As per my usual, I'm not going to go into any kind of detail about Auburn's Homecoming game against Tennessee Tech. It was what it was: a breather and a chance to clear the bench on a beautiful fall day. The only notable thing to come out of the afternoon was Blake Field's supplanting Kodi Burns as the second-team quarterback, but even that is a footnote; Burns will retain his job as a situational replacement for Brandon Cox, while Field will be the back-up should Cox have to leave the game. You could tell from the stands that Burns was hyped-up and over-excited, and putting too much on the ball as a result. That's going to happen sometimes--the guy's eighteen. Burns threw for nearly 9,000 yards in high school. He hasn't forgotten how in the last 10 months.

Oh, Auburn's kick coverage was terrible. Again.

Elsewhere, I have to say that I thoroughly enjoyed the score updates from Lawrence, Kansas on Saturday. If there's any team in college football that deserves to have the score run up on them, it's Nebraska, and if any individual deserved to have to sit there and watch it happen, his name is Tom Osbourne. As any corn farmer can tell you, you reap what you sow. Along similar lines, if you can't enjoy the continuing implosion of Notre Dame and the fraud named Charlie Weis, you probably need a schadenfreude transplant.

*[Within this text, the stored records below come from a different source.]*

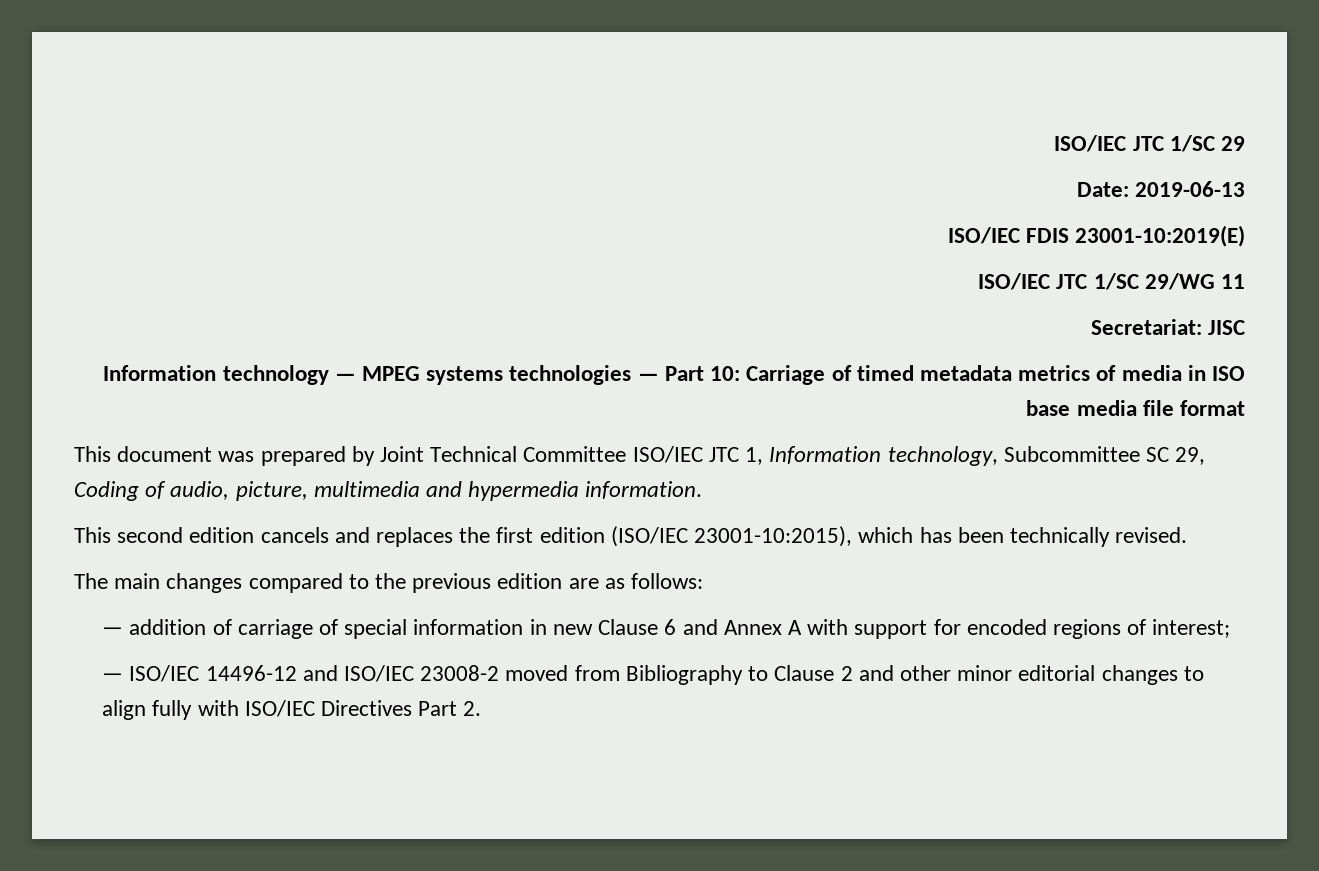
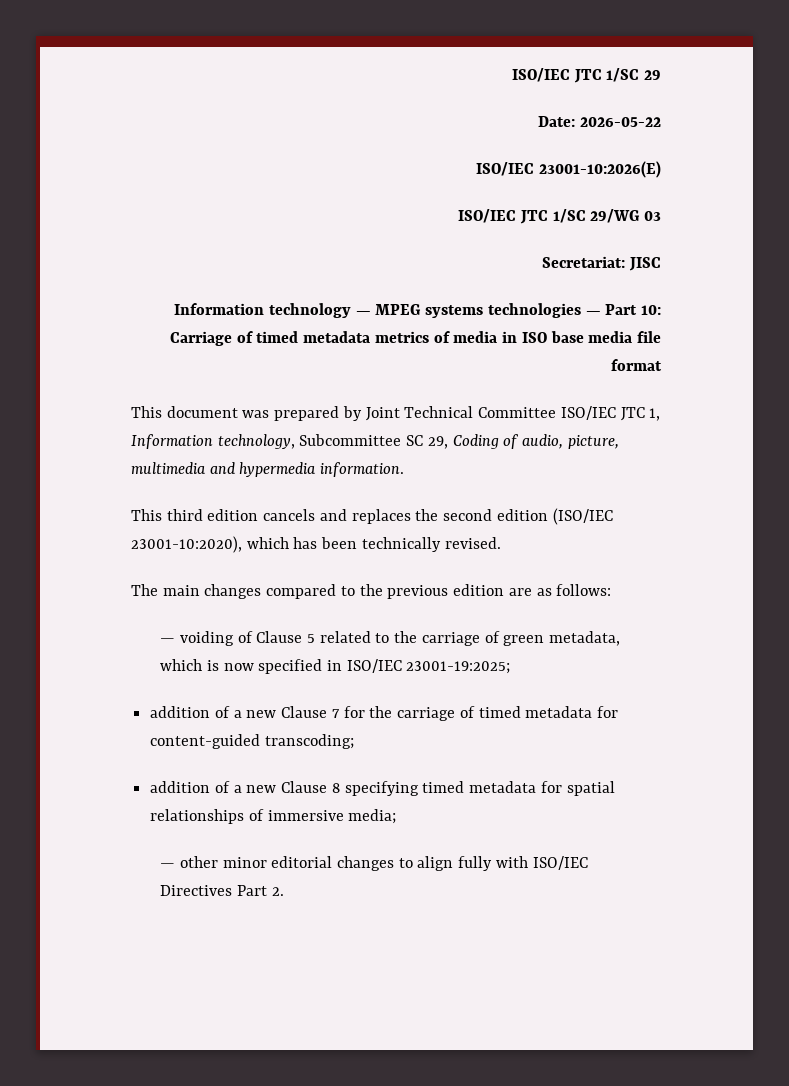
- Date: 2019-06-13
- ISO/IEC FDIS 23001-10:2019(E)
+ Date: 2026-05-22
+ ISO/IEC 23001-10:2026(E)
- ISO/IEC JTC 1/SC 29/WG 11
+ ISO/IEC JTC 1/SC 29/WG 03
- This second edition cancels and replaces the first edition (ISO/IEC 23001-10:2015), which has been technically revised.
+ This third edition cancels and replaces the second edition (ISO/IEC 23001-10:2020), which has been technically revised.
- — addition of carriage of special information in new Clause 6 and Annex A with support for encoded regions of interest;
- — ISO/IEC 14496-12 and ISO/IEC 23008-2 moved from Bibliography to Clause 2 and other minor editorial changes to align fully with ISO/IEC Directives Part 2.
+ — voiding of Clause 5 related to the carriage of green metadata, which is now specified in ISO/IEC 23001-19:2025;
+ addition of a new Clause 7 for the carriage of timed metadata for content-guided transcoding;
+ addition of a new Clause 8 specifying timed metadata for spatial relationships of immersive media;
+ — other minor editorial changes to align fully with ISO/IEC Directives Part 2.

We listened to LSU's radio network courtesy of XM during the drive home, and I nearly drove off the road laughing when color man Doug Moureau said, "The quarterback sometimes referred to as Sarah Jessica Parker Wilson is getting the kid-gloves treatment from the officials today." Yet another sign that the message board and blog cultures are just saturating college football.

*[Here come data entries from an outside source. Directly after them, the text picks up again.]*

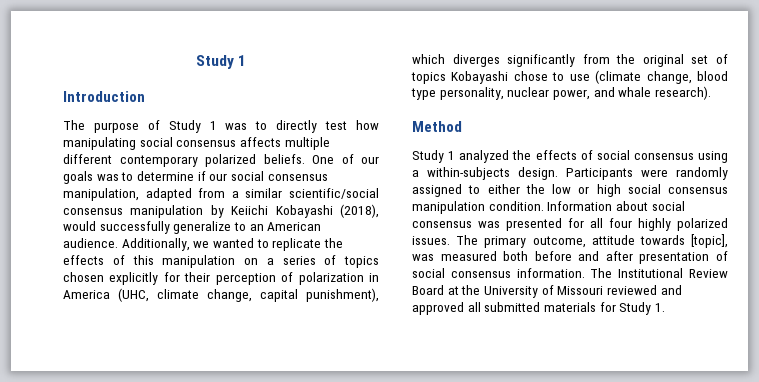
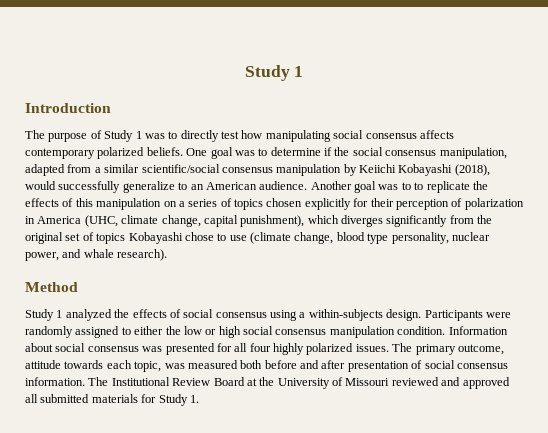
- The purpose of Study 1 was to directly test how manipulating social consensus affects multiple different contemporary polarized beliefs.
+ The purpose of Study 1 was to directly test how manipulating social consensus affects contemporary polarized beliefs.
- One of our goals was to determine if our social consensus manipulation, adapted from a similar scientific/social consensus manipulation by Keiichi Kobayashi (2018), would successfully generalize to an American audience.
+ One goal was to determine if the social consensus manipulation, adapted from a similar scientific/social consensus manipulation by Keiichi Kobayashi (2018), would successfully generalize to an American audience.
- Additionally, we wanted to replicate the effects of this manipulation on a series of topics chosen explicitly for their perception of polarization in America (UHC, climate change, capital punishment), which diverges significantly from the original set of topics Kobayashi chose to use (climate change, blood type personality, nuclear power, and whale research).
+ Another goal was to to replicate the effects of this manipulation on a series of topics chosen explicitly for their perception of polarization in America (UHC, climate change, capital punishment), which diverges significantly from the original set of topics Kobayashi chose to use (climate change, blood type personality, nuclear power, and whale research).
- The primary outcome, attitude towards [topic], was measured both before and after presentation of social consensus information.
+ The primary outcome, attitude towards each topic, was measured both before and after presentation of social consensus information.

Speaking of LSU, watching the Bengals make every attempt to self-destruct in Tuscaloosa made me think that the program is slowly reverting to the "old LSU," meaning a hugely talented team that's completely lacking in discipline either on or off the field. So far they're been more-or-less able to get away with it, but these things tend to snowball over time. If the trend of off-the-field incidents and on-the-field buffoonery continues, don't be surprised of LSU's results start to look a lot more like the DiNardo years before too much longer.

Oh, and regarding the Ivan Maisel Plan for a six-way tie in the SEC East? Still on track. It'll stay that way after this Saturday if: Auburn beats Georgia, Tennessee beats Arkansas, South Carolina beats Florida, and Kentucky beats Vanderbilt. All of those results are well within the realm of possibility.

1 comment:

Maestroh said...

Will,

I find myself in agreement with much of what you said. The fraud known as Les Miles will be exposed next year when he actually has to play with the guys he recruited. We'll be back in Hallman-DiNardoville for a few years (until Les gets canned).

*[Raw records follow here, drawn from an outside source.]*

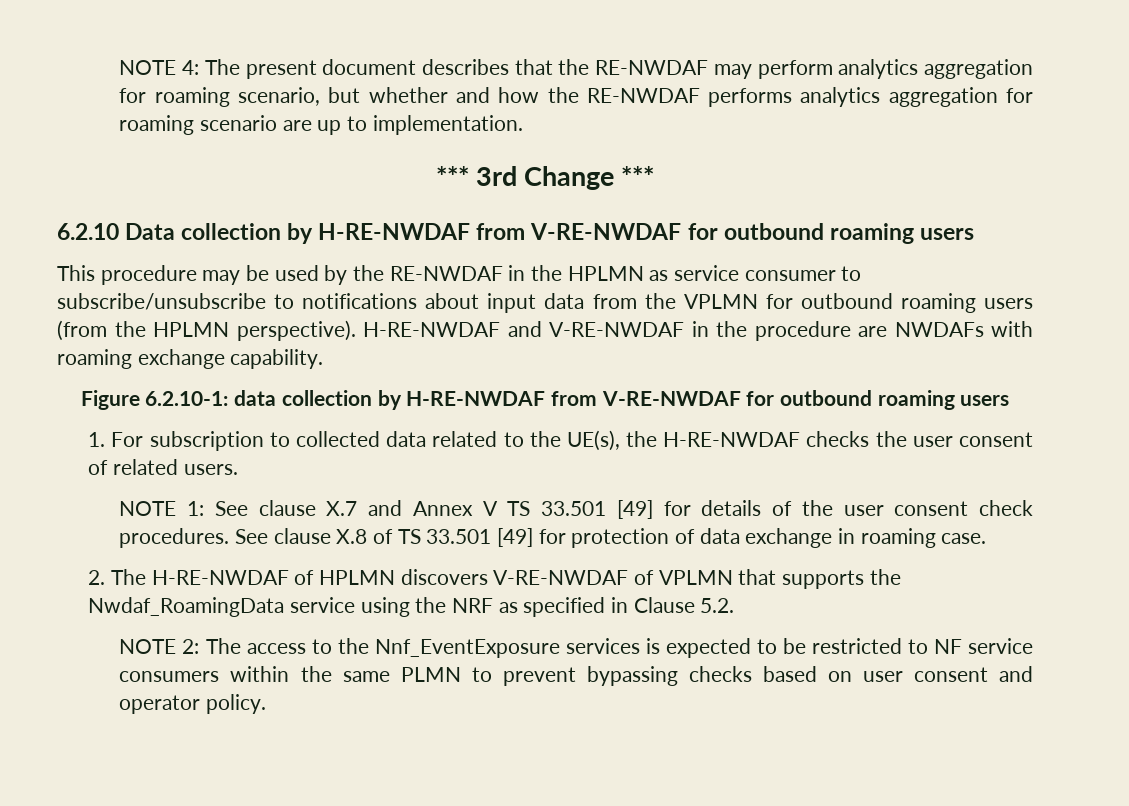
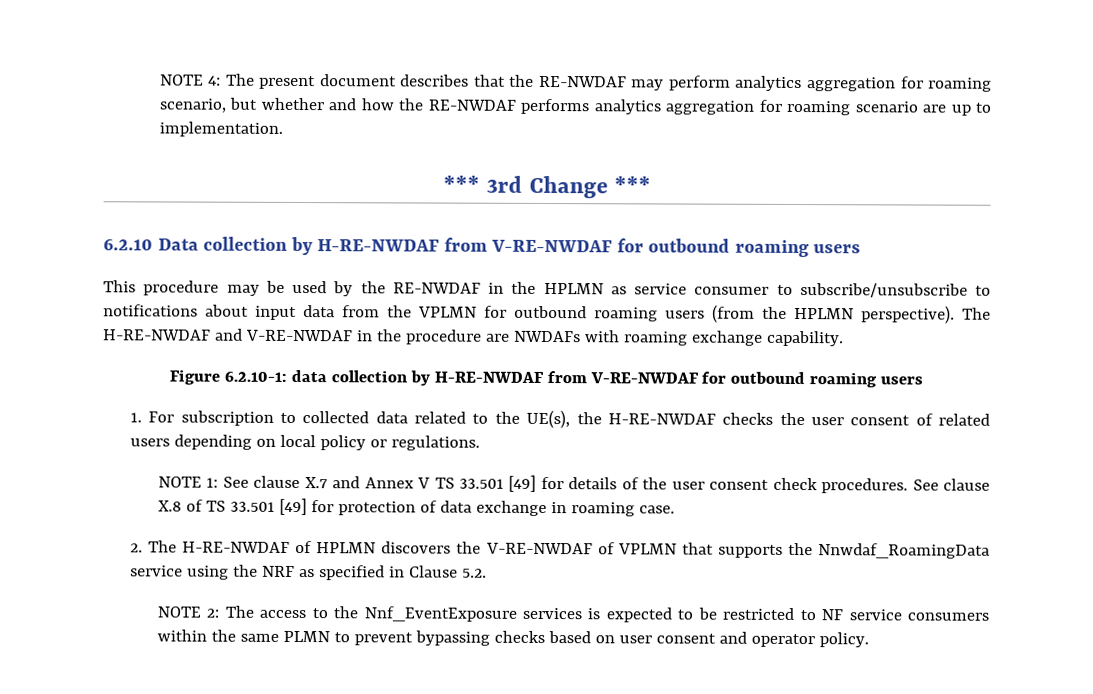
- H-RE-NWDAF and V-RE-NWDAF in the procedure are NWDAFs with roaming exchange capability.
+ The H-RE-NWDAF and V-RE-NWDAF in the procedure are NWDAFs with roaming exchange capability.
- 1. For subscription to collected data related to the UE(s), the H-RE-NWDAF checks the user consent of related users.
+ 1. For subscription to collected data related to the UE(s), the H-RE-NWDAF checks the user consent of related users depending on local policy or regulations.
- 2. The H-RE-NWDAF of HPLMN discovers V-RE-NWDAF of VPLMN that supports the Nwdaf_RoamingData service using the NRF as specified in Clause 5.2.
+ 2. The H-RE-NWDAF of HPLMN discovers the V-RE-NWDAF of VPLMN that supports the Nnwdaf_RoamingData service using the NRF as specified in Clause 5.2.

Speaking of delusional, there were some LSU fans actually saying on the board that Nick Saban's emotional reaction 'proves' he'd jump back to LSU in a heartbeat if Miles goes to Michigan.

And Nebraska? Is there a more deserving team of a spanking than the cornfed bullies? It'll be fun to watch again if Turner Gill does get the job since he oversaw so many of those routs himself.

I wouldn't jump on Weis too bad just yet. He's not the worst football coach out there; heck, that guy had the job before Charlie did and managed to parlay it into millions in Washington.

But the worst just got his walking papers from that agricultural school in College Station. Looks like Fran'll be looking for a sideline commentator's job. Then he can give out 'secret' info on national TV.